The information in Spartan is limited to facts and the comprehensive skills Cortana displays on Windows Phone , yet need to be developed. If you enjoy chatting with Cortana and like to tease her for witty answers , you’ll have to hit her up in the Windows 10 Taskbar.
On small screens, reading mode is a key feature. It strips the page from superfluous elements and reformats the text to make best use of the screen size. To activate reading mode in Spartan, click the book icon in the URL bar. Unfortunately Spartan fails to support paginated articles.
Eventually, you’ll be able to add articles to your Reading List through More actions > Share. At this point, the Reading List doesn’t synchronize with Spartan.
Make a Web Note
If you’ve ever had the desire to comment on a website, here is a new way to do it. With Spartan’s annotation you can highlight text and make notes with your stylus, mouse, or keyboard. You can save your notes and share them with others.
Whether or not this is useful is debatable. When testing, marker highlights were not saved. If this feature works, this may be a useful tool for creative types.

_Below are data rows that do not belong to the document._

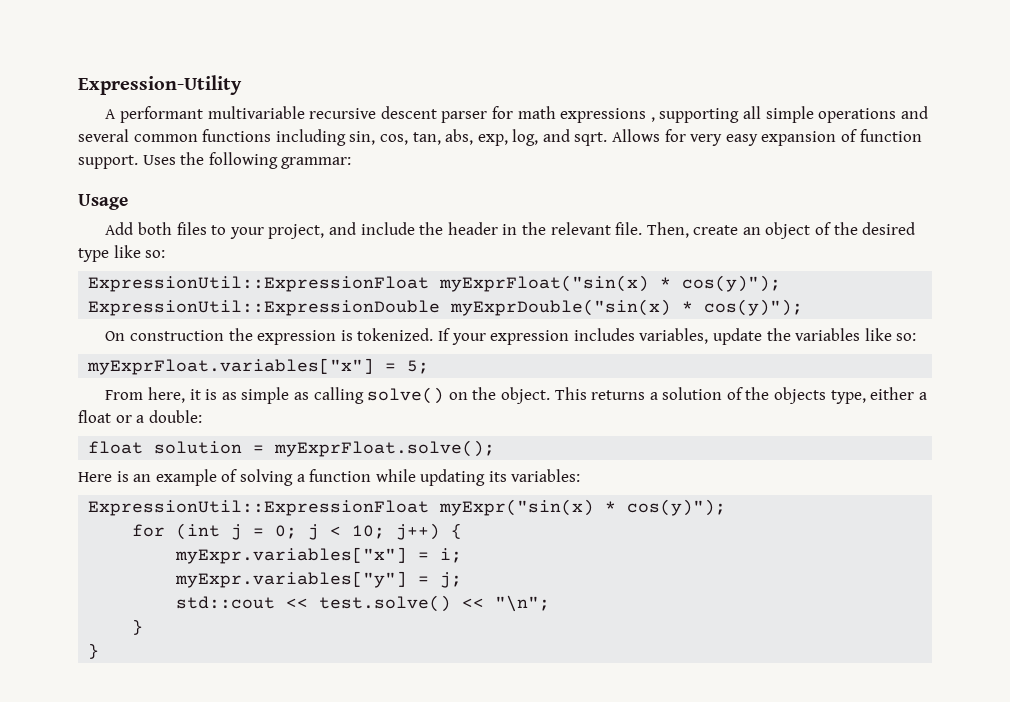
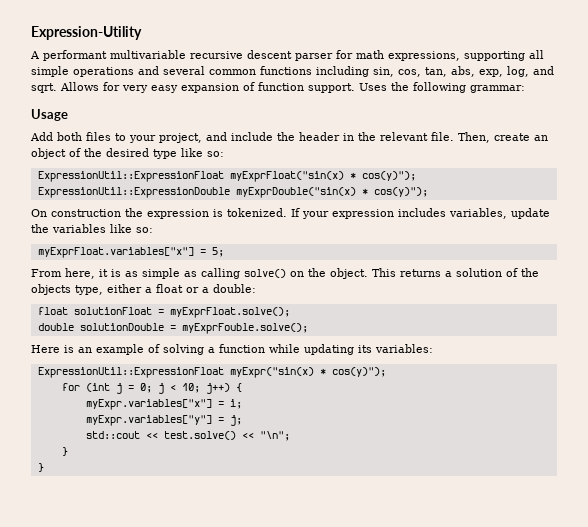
[560,108,655,123] expressions , -> [388,51,460,61] expressions,
[154,441,243,454] solution -> [73,307,152,315] solutionFloat
(496, 448) none -> [37,323,308,334] // double solutionDouble = myExprFouble.solve();

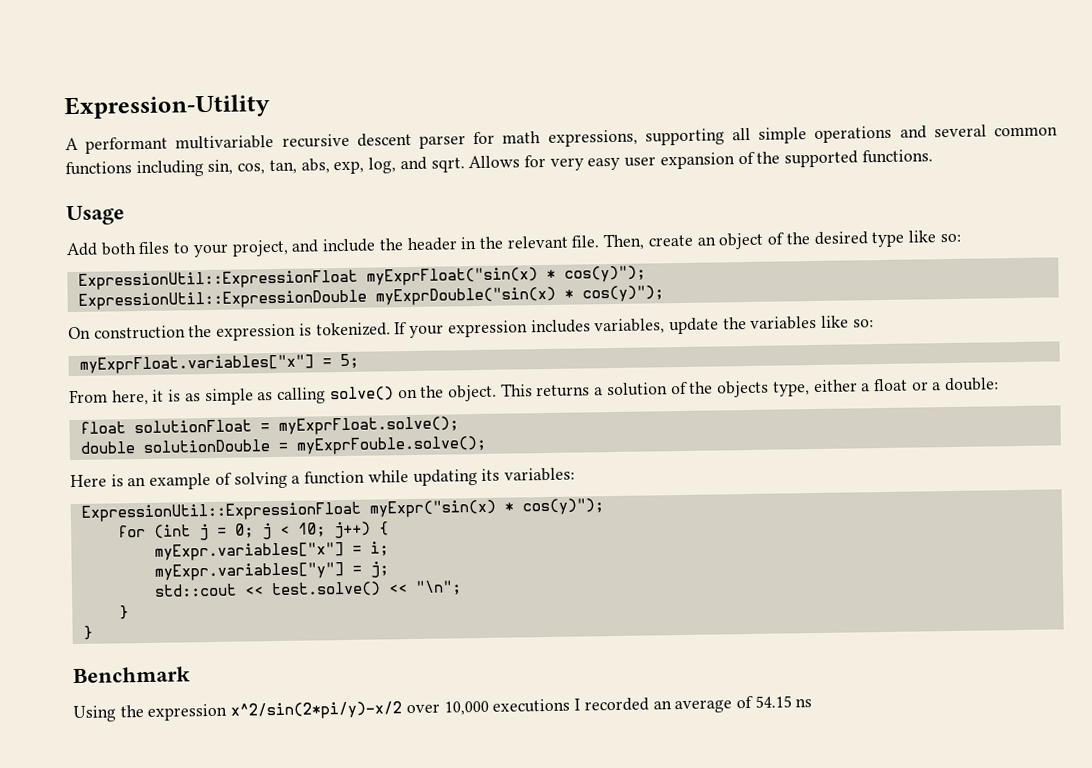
(178, 89) none -> [624,156,657,167] user
[258,82,525,93] function support. Uses the following grammar: -> [756,149,933,168] the supported functions.
(44, 467) none -> [73,666,191,684] [73,695,813,723] // Benchmark // Using the expression x^2/sin(2*pi/y)-x/2 over 10,000 executions I recorded an average of 54.15 ns

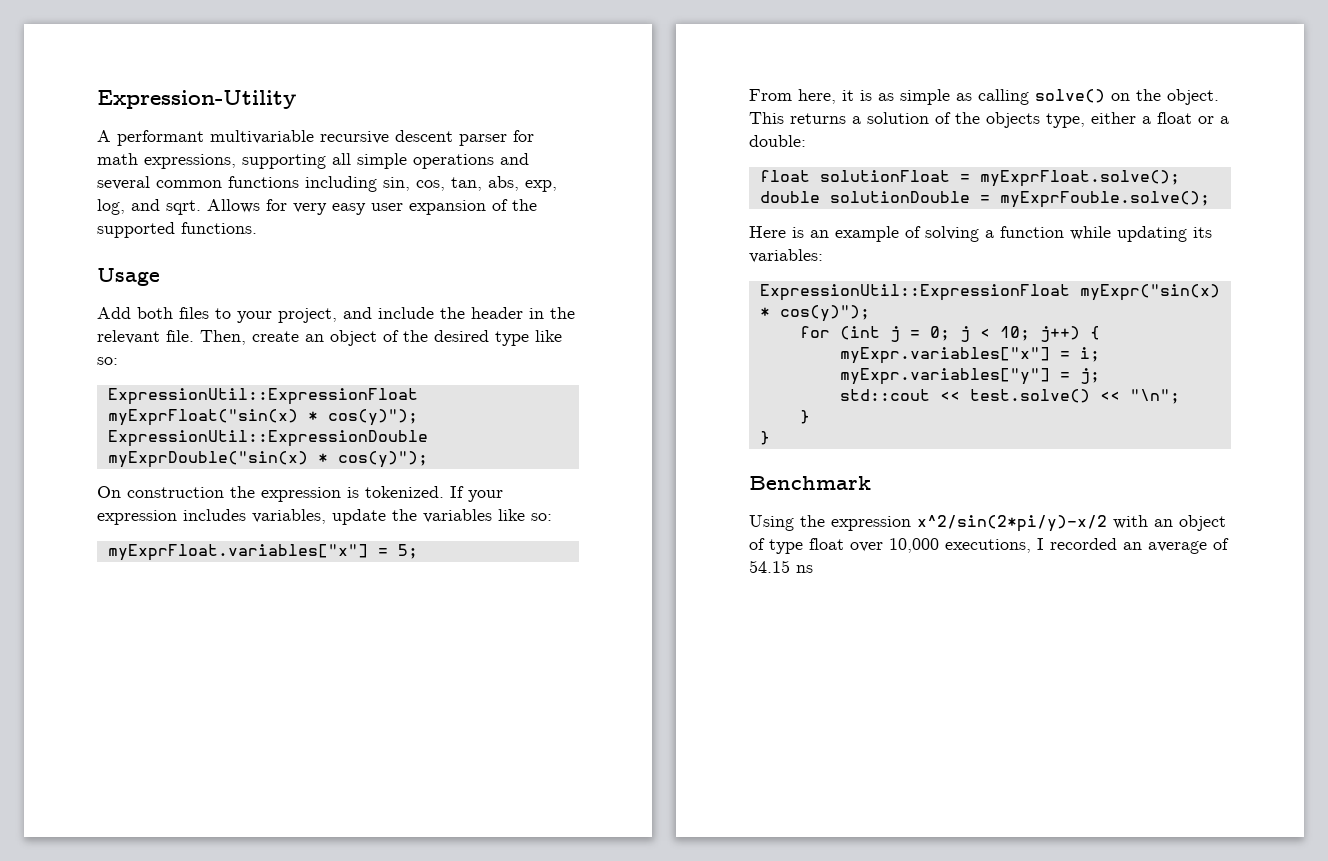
(403, 710) none -> [1113,515,1226,531] [749,538,844,554] with an object of type float
[492,698,571,713] executions -> [945,539,1031,553] executions,

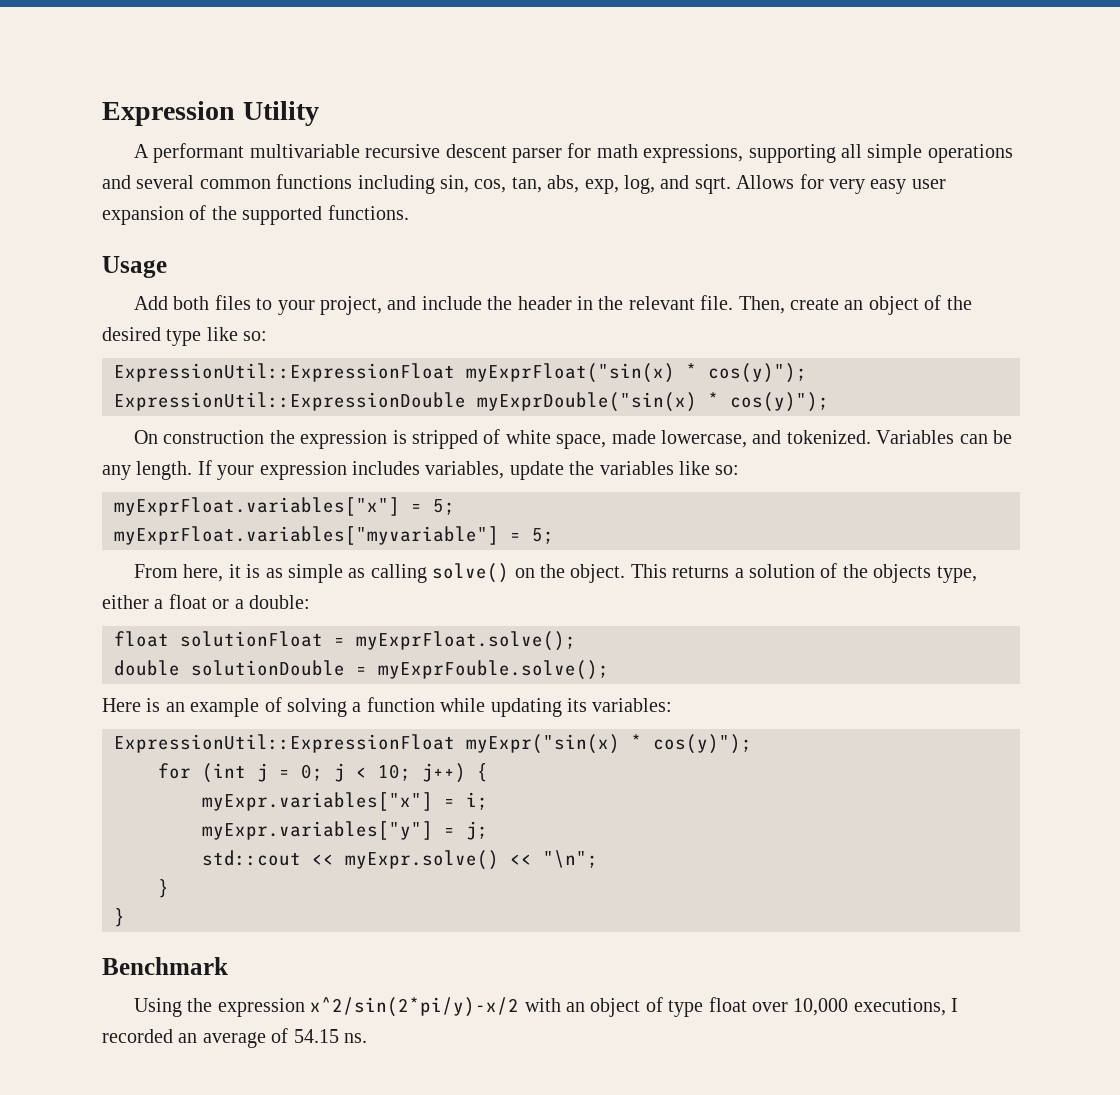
[97,90,296,109] Expression-Utility -> [102,101,319,126] Expression Utility
[365,486,444,498] tokenized. -> [412,429,1013,449] [102,461,193,480] stripped of white space, made lowercase, and tokenized. Variables can be any length.
(418, 551) none -> [114,526,554,545] // myExprFloat.variables["myvariable"] = 5;
[969,389,1090,403] test.solve() -> [345,850,499,870] myExpr.solve()
[796,565,813,573] ns -> [344,1033,367,1043] ns.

Internet Explorer Will Live On
Even though Spartan is supposed to largely replace Internet Explorer, the old war horse won’t be retired just yet. For legacy reasons, Microsoft will maintain Internet Explorer. If you’re testing the Windows 10 Technical Preview, you may have noticed that Internet Explorer 11 disappeared from the list of programs in the Start Menu. It’s still available under C:\Program Files (x86)\Internet Explorer and it can be made the default browser via group policy. Meanwhile, however, it was pushed back to not distract from Spartan. Microsoft explains:
“Spartan provides compatibility with the millions of existing enterprise web sites designed for Internet Explorer. To achieve this, Spartan loads the IE11 engine for legacy enterprise web sites when needed, while using the new rendering engine for modern web sites.”

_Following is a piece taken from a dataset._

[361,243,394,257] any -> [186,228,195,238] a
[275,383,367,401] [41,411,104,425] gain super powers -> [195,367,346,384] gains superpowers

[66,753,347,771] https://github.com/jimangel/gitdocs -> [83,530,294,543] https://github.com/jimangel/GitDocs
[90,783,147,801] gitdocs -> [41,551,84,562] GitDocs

In other words, Spartan will decide which rendering engine to use-it’s own Edge engine or the legacy IE11 Trident engine. This is a smart move because it relieves the user from the burden of choice, while still equipping Spartan with support for custom ActiveX controls designed for IE11.
At this point, however, the browser doesn’t switch automatically. When we tested ActiveX in Spartan, we received the message depicted in the screenshot below.
Moreover, you can still enable the Edge rendering engine in IE11 on Windows 10. Launch about:config (not available in Spartan!) to access experimental features that will all eventually be ported to Spartan.
Spartan Yet Needs to Go Through Bootcamp
Spartan hasn’t deserved the name of a warrior, yet. It looks good on the surface, but it’s weak. Performance is one of Spartan’s selling points, but it’s too early to draw a serious conclusion. Sure, it is a lightweight browser, but it’s also devoid of key features and even some of the functions deployed with this initial build are not working smoothly. Spartan is spartanic as in sparse.
The lack of extensions, which was IE’s Achilles Heel , is a glaring issue, but will hopefully be addressed very soon. It was rumored that Spartan might support Chrome addons, but that’s probably just wishful thinking. I imagine Spartan will eventually feature user profiles and OneDrive integration to support syncing across devices.
Should Spartan turn out to be a super functional, lean, and cross-platform browser, I’m sure it could come out on top, but that’s still a long way.
What do you expect from Microsoft’s new browser and what would make you switch?